For {p} a natural number, this identity has the probabilistic interpretation

\displaystyle \mathbf{E}( X_1 + \dots + X_p)^2 = p \mathbf{Var}(X) + p^2 \mathbf{E}(X)^2 \ \ \ \ \ (8)


whenever {X_1,\dots,X_p} are jointly independent copies of {X}, which reflects the well known fact that the sum {X_1 + \dots + X_p} has expectation {p \mathbf{E} X} and variance {p \mathbf{Var}(X)}. One can thus view (7) as an abstract generalisation of (8) to the case when {p} is fractional, negative, or even complex, despite the fact that there is no sensible way in this case to talk about {p} independent copies {X_1,\dots,X_p} of {X} in the standard framework of probability theory.

In this particular case, the quantity (7) is non-negative for every nonnegative {p}, which looks plausible given the form of the left-hand side. Unfortunately, this sort of non-negativity does not always hold; for instance, if {X} has mean zero, one can check that

\displaystyle \int_{\Omega^p} [X_1]_{1 \rightarrow p}^4\ d\mu^p = p \mathbf{Var}(X^2) + p(3p-2) (\mathbf{E}(X^2))^2

and the right-hand side can become negative for {p < 2/3}. This is a shame, because otherwise one could hope to start endowing {L(X^p)_{sym}} with some sort of commutative von Neumann algebra type structure (or the abstract probability structure discussed in this previous post) and then interpret it as a genuine measure space rather than as a virtual one. (This failure of positivity is related to the fact that the characteristic function of a random variable, when raised to the {p^{th}} power, need not be a characteristic function of any random variable once {p} is no longer a natural number: “fractional convolution” does not preserve positivity!) However, one vestige of positivity remains: if {F: \Omega \rightarrow {\bf R}} is non-negative, then so is

\displaystyle \int_{\Omega^p} [F]_{1 \rightarrow p}\ d\mu^p = p (\int_\Omega F\ d\mu) (\int_\Omega\ d\mu)^{p-1}.

One can wonder what the point is to all of this abstract formalism and how it relates to the rest of mathematics.
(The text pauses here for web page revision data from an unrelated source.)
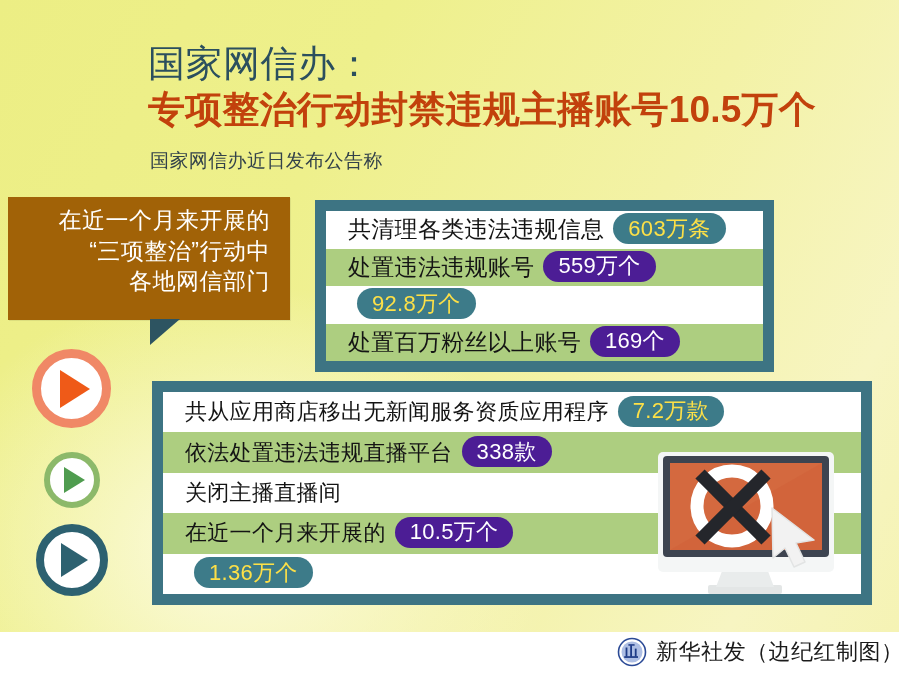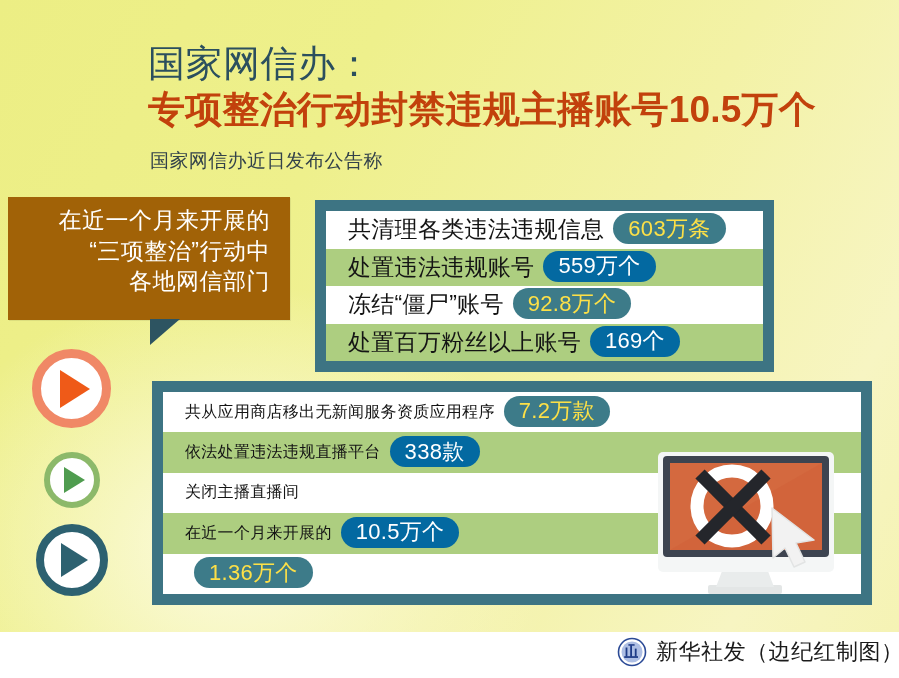--- a/index.html
+++ b/index.html
@@ -196,21 +196,21 @@
 
   .panel-1 .row { height: 37.5px; }
   .panel-2 .row { height: 40.4px; }
 
   .row-label {
     font-size: 23px;
     color: #141414;
     letter-spacing: 0.3px;
     white-space: nowrap;
   }
-  .panel-2 .row-label { font-size: 16px; }
+  .panel-2 .row-label { font-size: 22px; }
 
   .pill {
     display: inline-flex;
     align-items: center;
     justify-content: center;
     border-radius: 999px;
     margin-left: 9px;
     padding: 0 15px;
     height: 31px;
     font-size: 22px;
@@ -218,21 +218,21 @@
     white-space: nowrap;
     box-sizing: border-box;
     position: relative;
     top: -1px;
   }
   .pill-teal {
     background: #3d7b89;
     color: #fde047;
   }
   .pill-dark {
-    background: #0369a1;
+    background: #4c1d95;
     color: #ffffff;
   }
 
   
   .monitor {
     position: absolute;
     left: 654px;
     top: 448px;
     width: 190px;
     height: 152px;
@@ -297,21 +297,20 @@
         <span class="row-label">共清理各类违法违规信息</span>
         <span class="pill pill-teal">603万条</span>
       </div>
 
       <div class="row even">
         <span class="row-label">处置违法违规账号</span>
         <span class="pill pill-dark">559万个</span>
       </div>
 
       <div class="row odd">
-        <span class="row-label">冻结“僵尸”账号</span>
         <span class="pill pill-teal">92.8万个</span>
       </div>
 
       <div class="row even">
         <span class="row-label">处置百万粉丝以上账号</span>
         <span class="pill pill-dark">169个</span>
       </div>
 
     </div>
   </div>

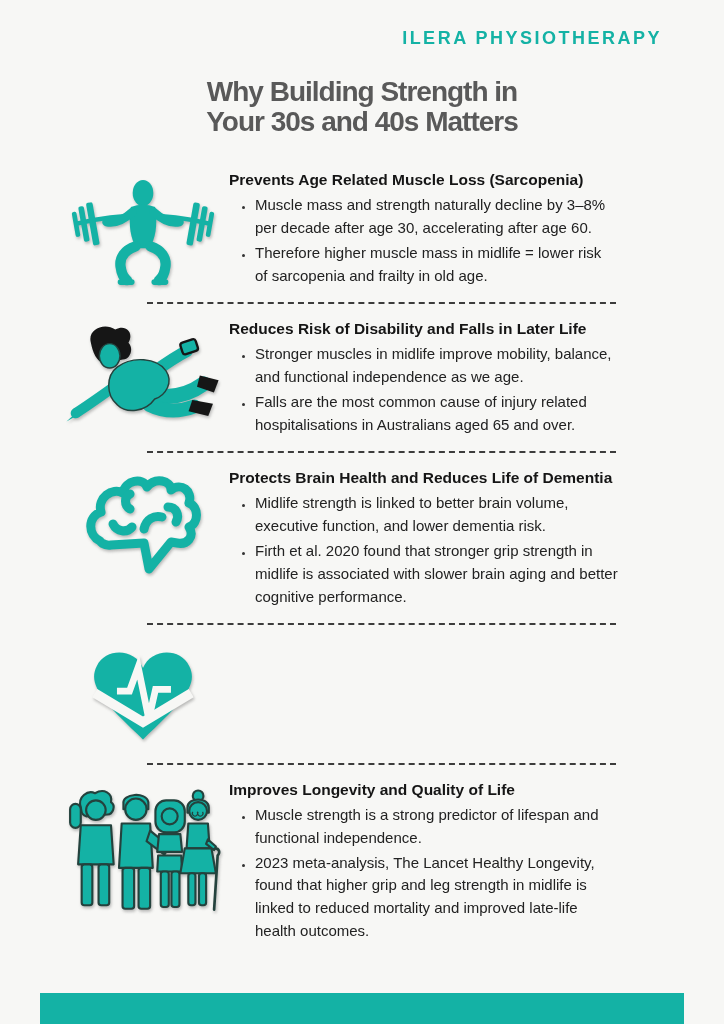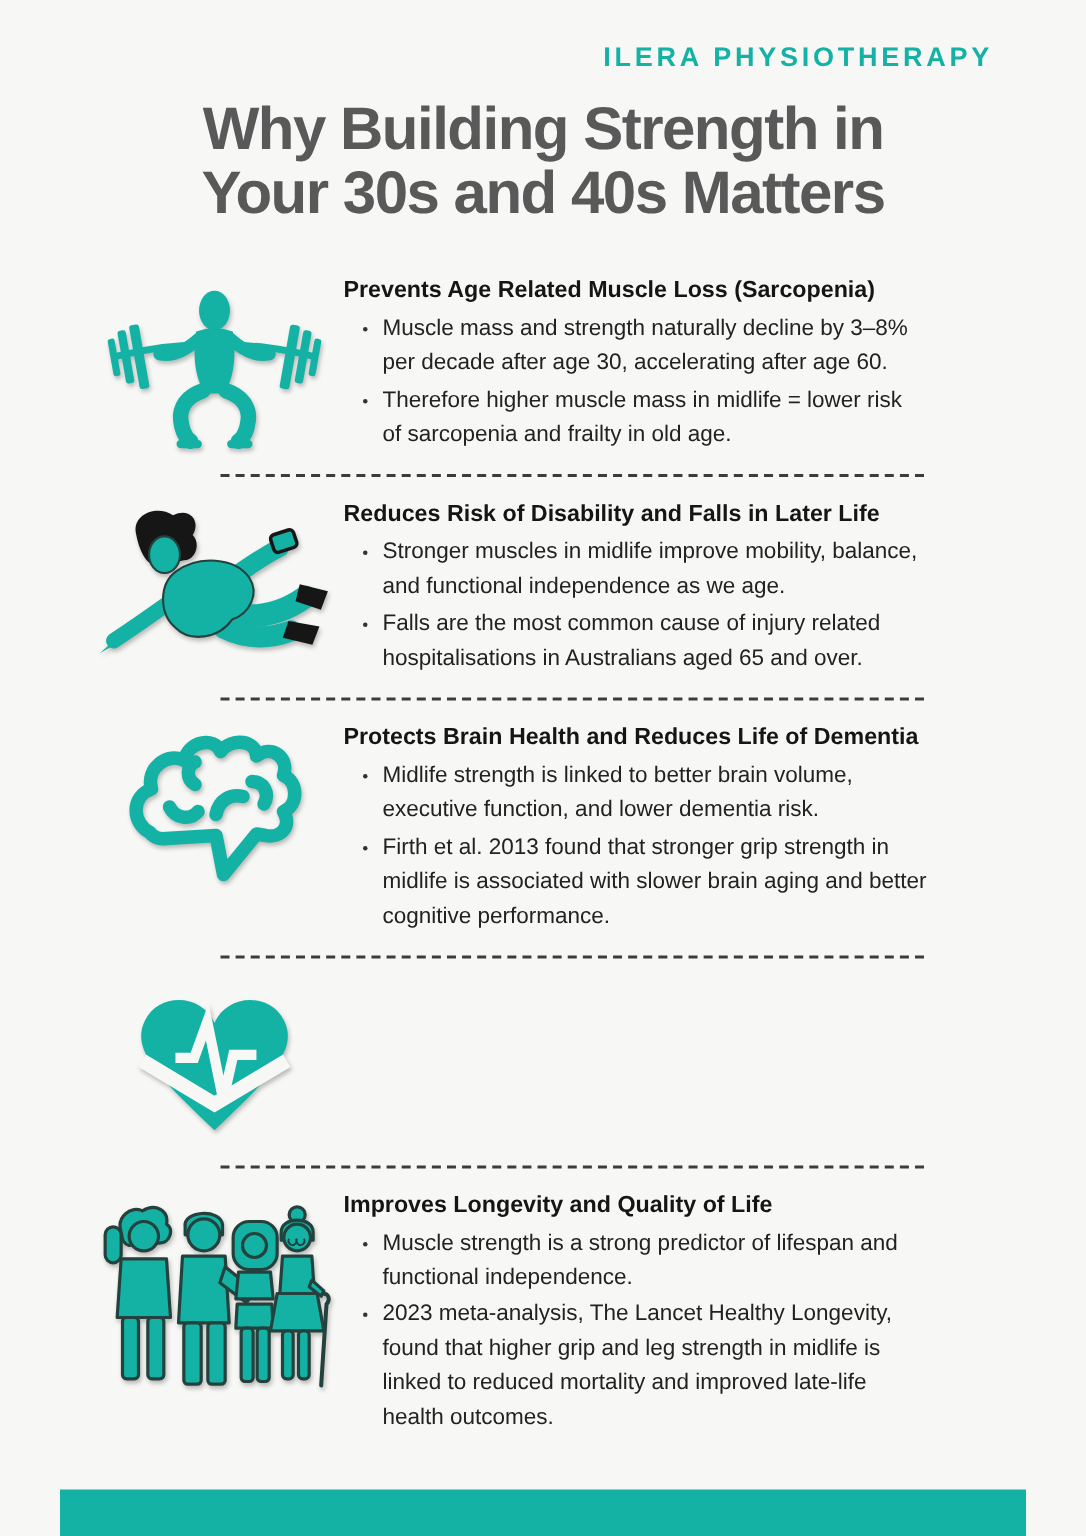--- a/index.html
+++ b/index.html
@@ -15,22 +15,22 @@
   .page{
     width:644px;height:1024px;margin:0 auto;background:var(--bg);
     display:flex;flex-direction:column;overflow:hidden;
     font-family:"Liberation Sans","DejaVu Sans",sans-serif;
   }
   .brand{
     text-align:right;padding:28px 22px 0 0;
     color:var(--teal);font-weight:700;font-size:18px;letter-spacing:2.5px;
   }
   .title{
-    margin:16px 0 0;text-align:center;color:var(--title-gray);
-    font-weight:700;font-size:40px;line-height:1.08;letter-spacing:-1px;
+    margin:28px 0 0;text-align:center;color:var(--title-gray);
+    font-weight:700;font-size:28px;line-height:1.08;letter-spacing:-1px;
   }
   .title .tl{display:block;}
   .sections{margin-top:20px;padding-left:17px;}
   .section{display:flex;align-items:flex-start;padding:12px 0 10px;}
   .icon-cell{
     flex:0 0 172px;width:172px;display:flex;justify-content:center;
     padding-top:4px;
   }
   .icon-cell svg{filter:drop-shadow(1px 2px 1.5px rgba(70,70,70,0.35));}
   .text-cell{flex:1;padding-right:66px;}
@@ -128,21 +128,21 @@
     <path d="M48 35 C42 31 42 23 48 20"></path>
     <path d="M62 55 C64 45 72 41 80 43"></path>
     <path d="M86 33 C94 33 98 41 94 48"></path>
   </g>
 </svg>
         </div>
     <div class="text-cell">
       <div class="section-heading">Protects Brain Health and Reduces Life of Dementia</div>
       <ul class="bullets">
             <li>Midlife strength is linked to better brain volume, executive function, and lower dementia risk.</li>
-            <li>Firth et al. 2013 found that stronger grip strength in midlife is associated with slower brain aging and better cognitive performance.</li>
+            <li>Firth et al. 2020 found that stronger grip strength in midlife is associated with slower brain aging and better cognitive performance.</li>
           </ul>
     </div>
   </div>
 <div class="divider"></div>
   <div class="section">
     <div class="icon-cell">
 <svg viewBox="0 0 122 112" width="118" height="108" xmlns="http://www.w3.org/2000/svg">
   <path d="M61 26 C53 6 23 4 13 24 C3 44 21 62 61 100 C101 62 119 44 109 24 C99 4 69 6 61 26 Z" fill="#14b2a5"></path>
   <path d="M11 52 L61 82 L111 52" stroke="#f7f7f5" stroke-width="10" fill="none"></path>
   <path d="M34 50 L47 50 L56 25 L67 79 L74 48 L90 48" stroke="#f7f7f5" stroke-width="7" fill="none"></path>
For me, this formalism originated implicitly in an old paper I wrote with Jon Bennett and Tony Carbery on the multilinear restriction and Kakeya conjectures, though we did not have a good language for working with it at the time, instead working first with the case of natural number exponents {p} and appealing to a general extrapolation theorem to then obtain various identities in the fractional {p} case. The connection between these fractional dimensional integrals and more traditional integrals ultimately arises from the simple identity

\displaystyle (\int_\Omega\ d\mu)^p = \int_{\Omega^p}\ d\mu^p

(where the right-hand side should be viewed as the fractional dimensional integral of the unit {[1]_{0 \rightarrow p}} against {\mu^p}). As such, one can manipulate {p^{th}} powers of ordinary integrals using the machinery of fractional dimensional integrals. A key lemma in this regard is

Lemma 3 (Differentiation formula) Suppose that a positive measure {\mu = \mu(t)} on {\Omega} depends on some parameter {t} and varies by the formula

\displaystyle \frac{d}{dt} \mu(t) = a(t) \mu(t) \ \ \ \ \ (9)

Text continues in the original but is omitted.